Cool People has become a component of Brilliant Minds, which covers the cost of programs and services with the exception of grants. Matthews says he is working on a grant application now to fund a Millennial Mentoring program in which people who volunteer with Cool People will be eligible to be hired by other nonprofits.
Three of the mentors working with Cool People have a felony record and Matthews says a lot of organizations won’t hire them.
“But, when a teacher is having issues with a kid, they’re the ones that the teacher will call on for help,” Matthews says. “It empowers our mentors and raises their self-esteem because they’re doing something.
“It’s hard to find a Black family that doesn’t have someone in their circle that doesn’t have a felony.”
In 1990, “Community Savers” was added to the Cool People moniker to reflect a mission that hasn’t changed.
“We want to make sure that we have a structured system for young people so that they can become self-sufficient and independent no matter what happened at home so that they can never say that they didn’t have a system in place and available to them to break the cycle,” Matthews says.
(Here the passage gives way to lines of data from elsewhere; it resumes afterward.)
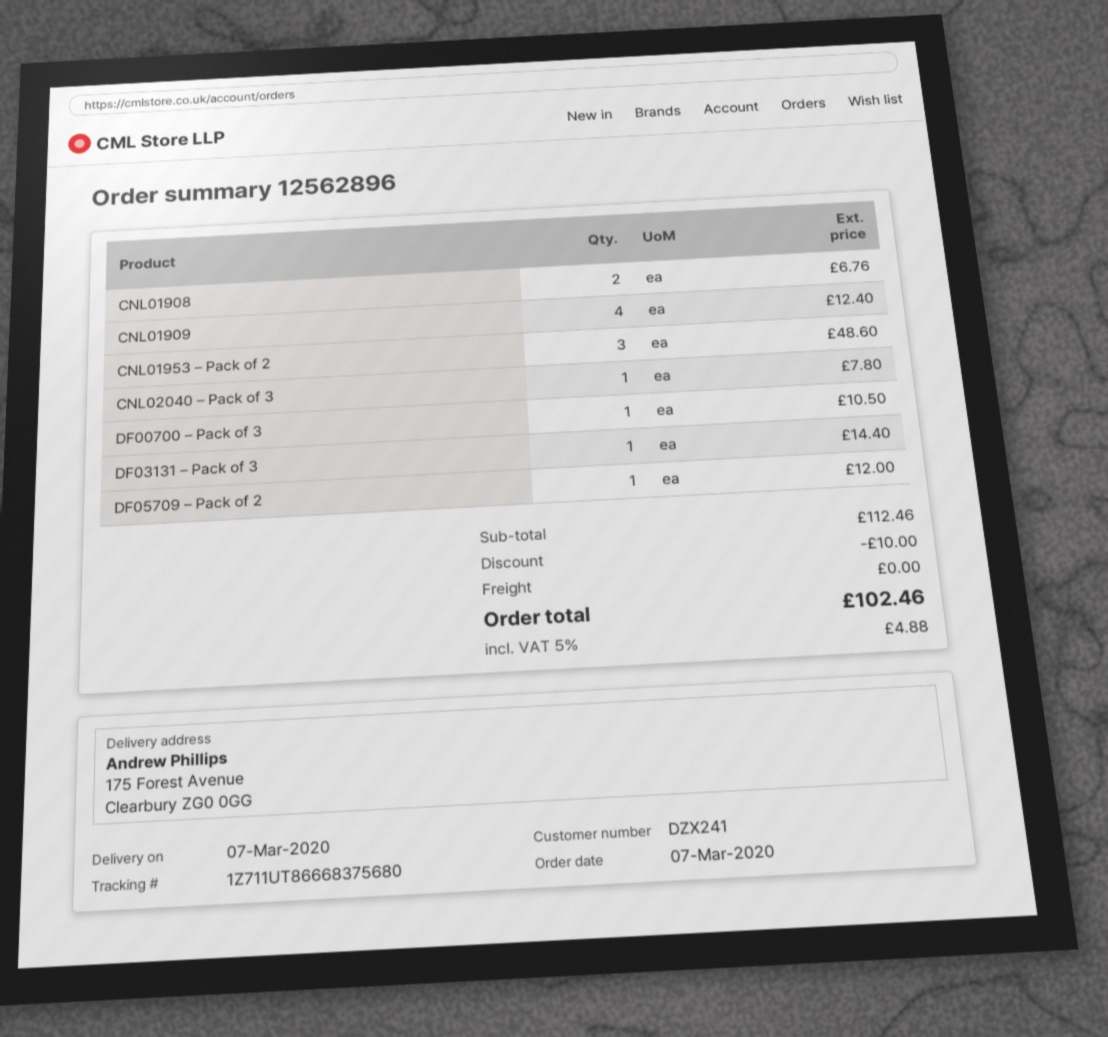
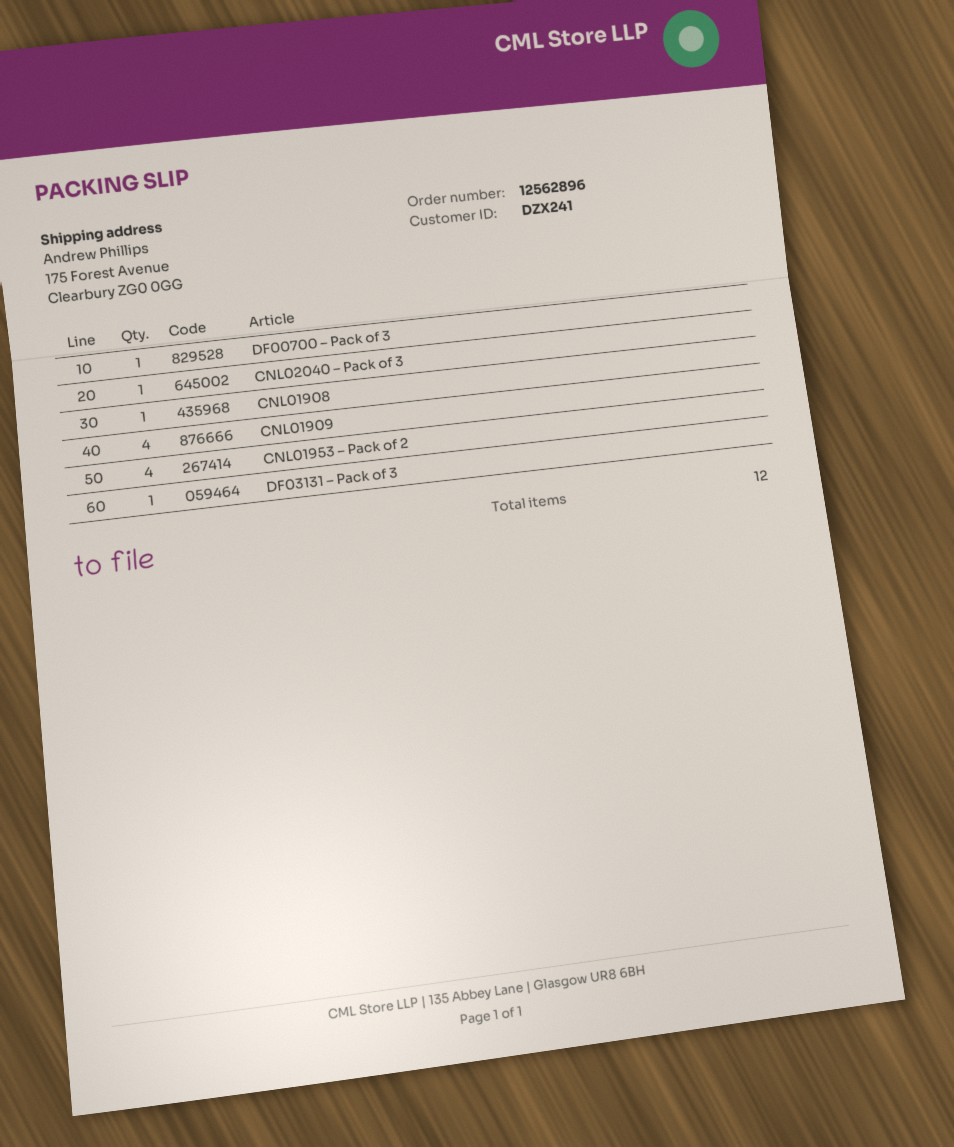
CNL01908: 2 -> 1
CNL01953 – Pack of 2: 3 -> 4
DF05709 – Pack of 2: 1 -> none

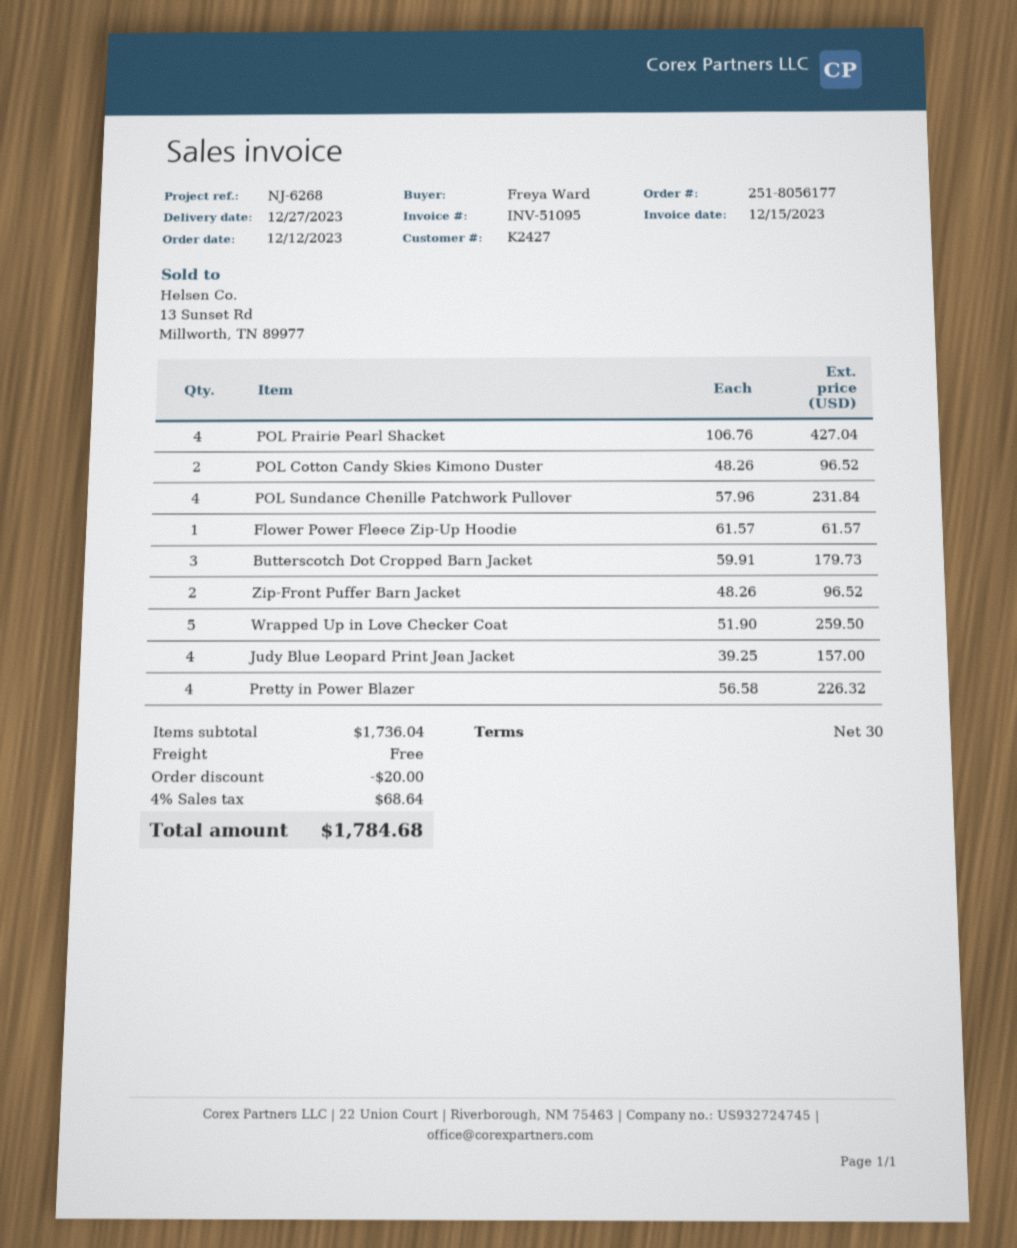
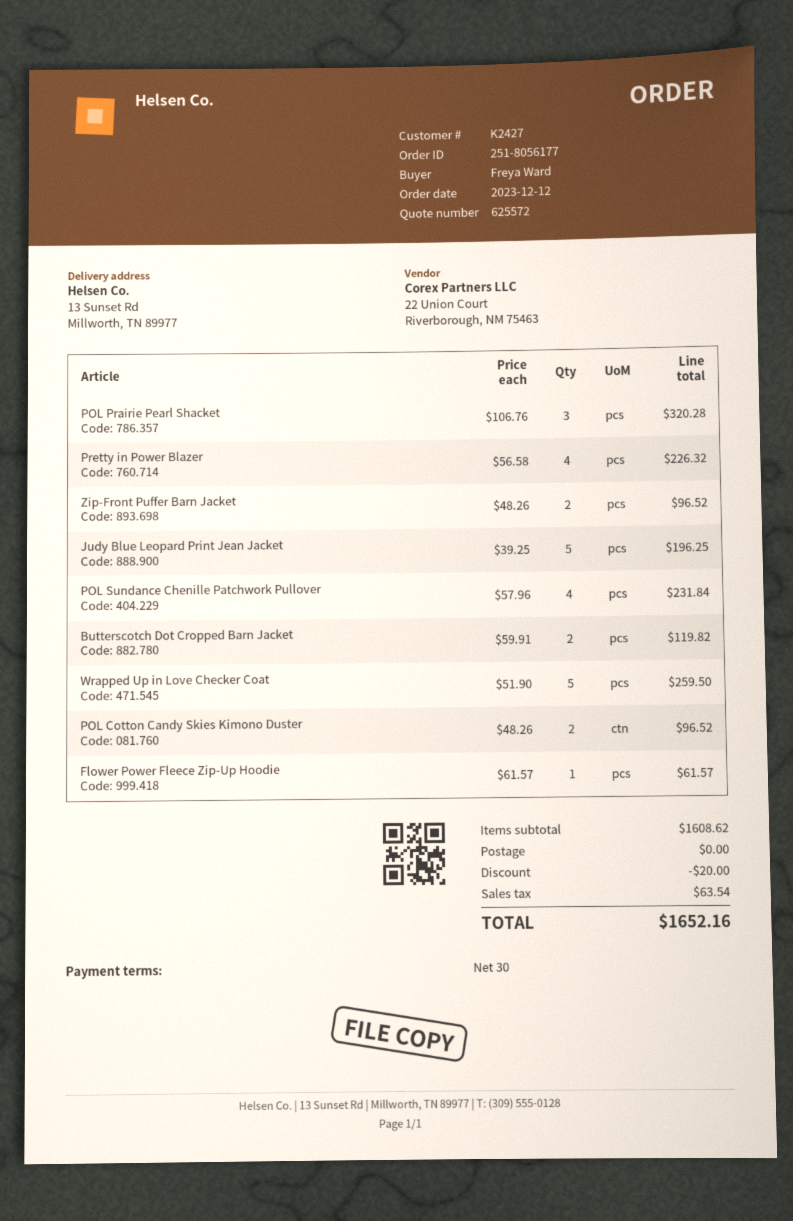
POL Prairie Pearl Shacket: 4 x 106.76 = 427.04 -> 3 x 106.76 = 320.28
Butterscotch Dot Cropped Barn Jacket: 3 x 59.91 = 179.73 -> 2 x 59.91 = 119.82
Judy Blue Leopard Print Jean Jacket: 4 x 39.25 = 157.00 -> 5 x 39.25 = 196.25
subtotal: 1736.04 -> 1608.62
tax: 68.64 -> 63.54
total: 1784.68 -> 1652.16

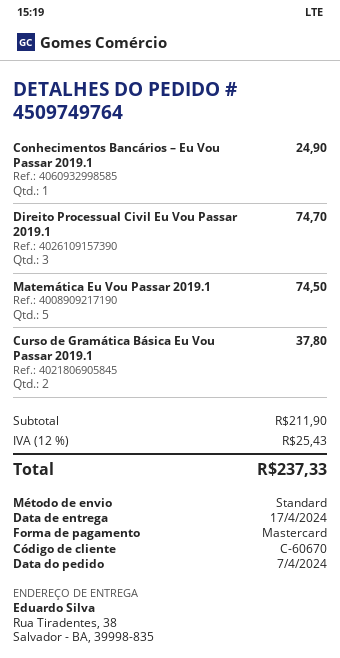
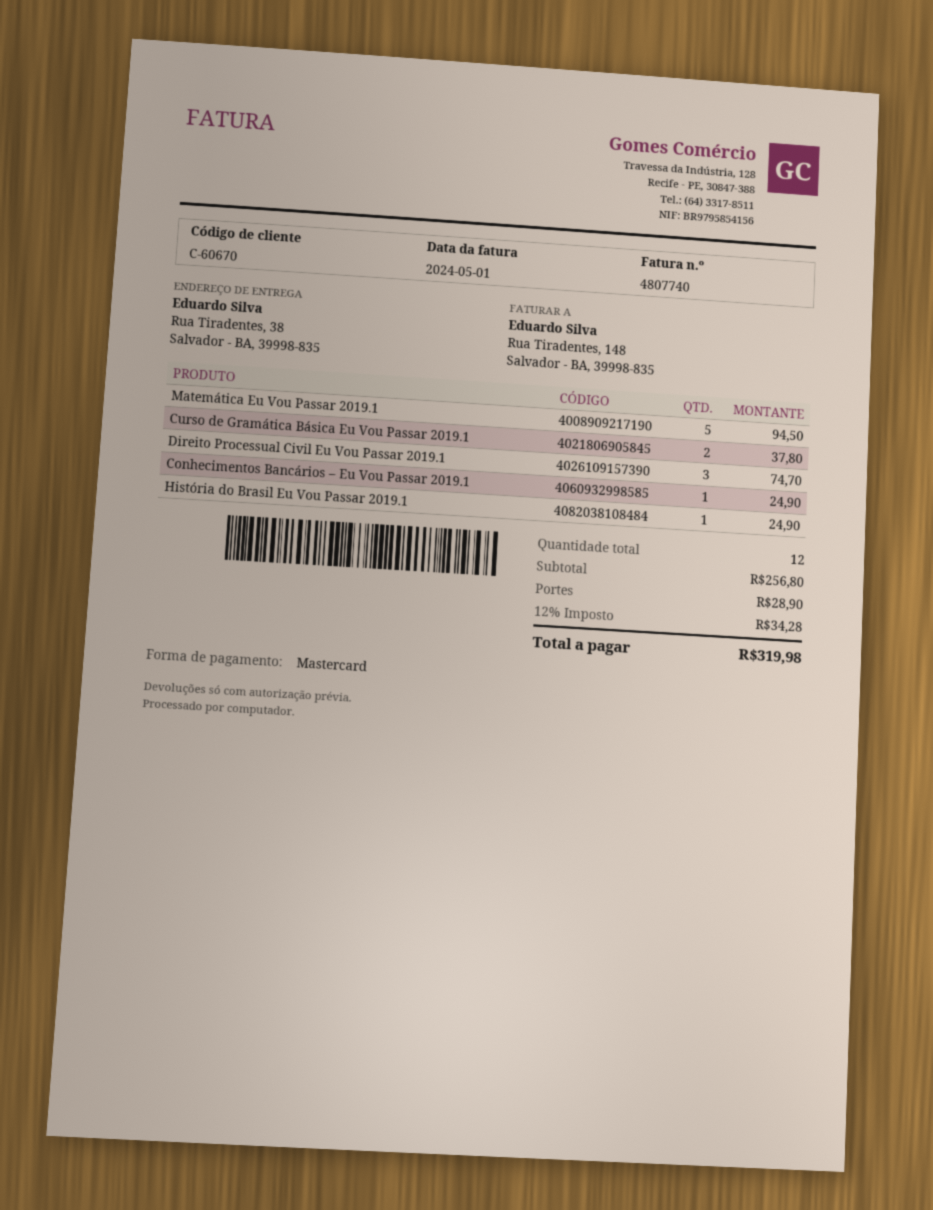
Matemática Eu Vou Passar 2019.1: 5 for 74.50 -> 5 for 94.50
História do Brasil Eu Vou Passar 2019.1: none -> 1 for 24.90
subtotal: 211.90 -> 256.80
shipping: none -> 28.90
tax: 12% = 25.43 -> 12% = 34.28
total: 237.33 -> 319.98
Glass says that system for him was family members who encouraged him to pursue his undergraduate studies at Michigan State University and his Doctorate in Dentistry from the University of Michigan.
“They believed in me even when I came back home discouraged,” he says.
Although Glass, who grew up in Battle Creek, didn’t live in Washington Heights, he had family members who lived near that neighborhood. Growing up in Battle Creek, he knows the challenging environment that many children continue to grow up in. He says it wasn’t until he went away to college that he really saw the potential for his own growth.
During his time away, some of his family members were murdered, others were incarcerated. He came back to Battle Creek because he had a strong desire to show people that their lives could be different.
For him, it’s personal.
“At some point we have to recognize that the environment our children are in is not sustainable for growth,” Glass says. “Until we change the conditions, we’re not going to change the results.
“Don’t close your eyes to what’s happening with our children.”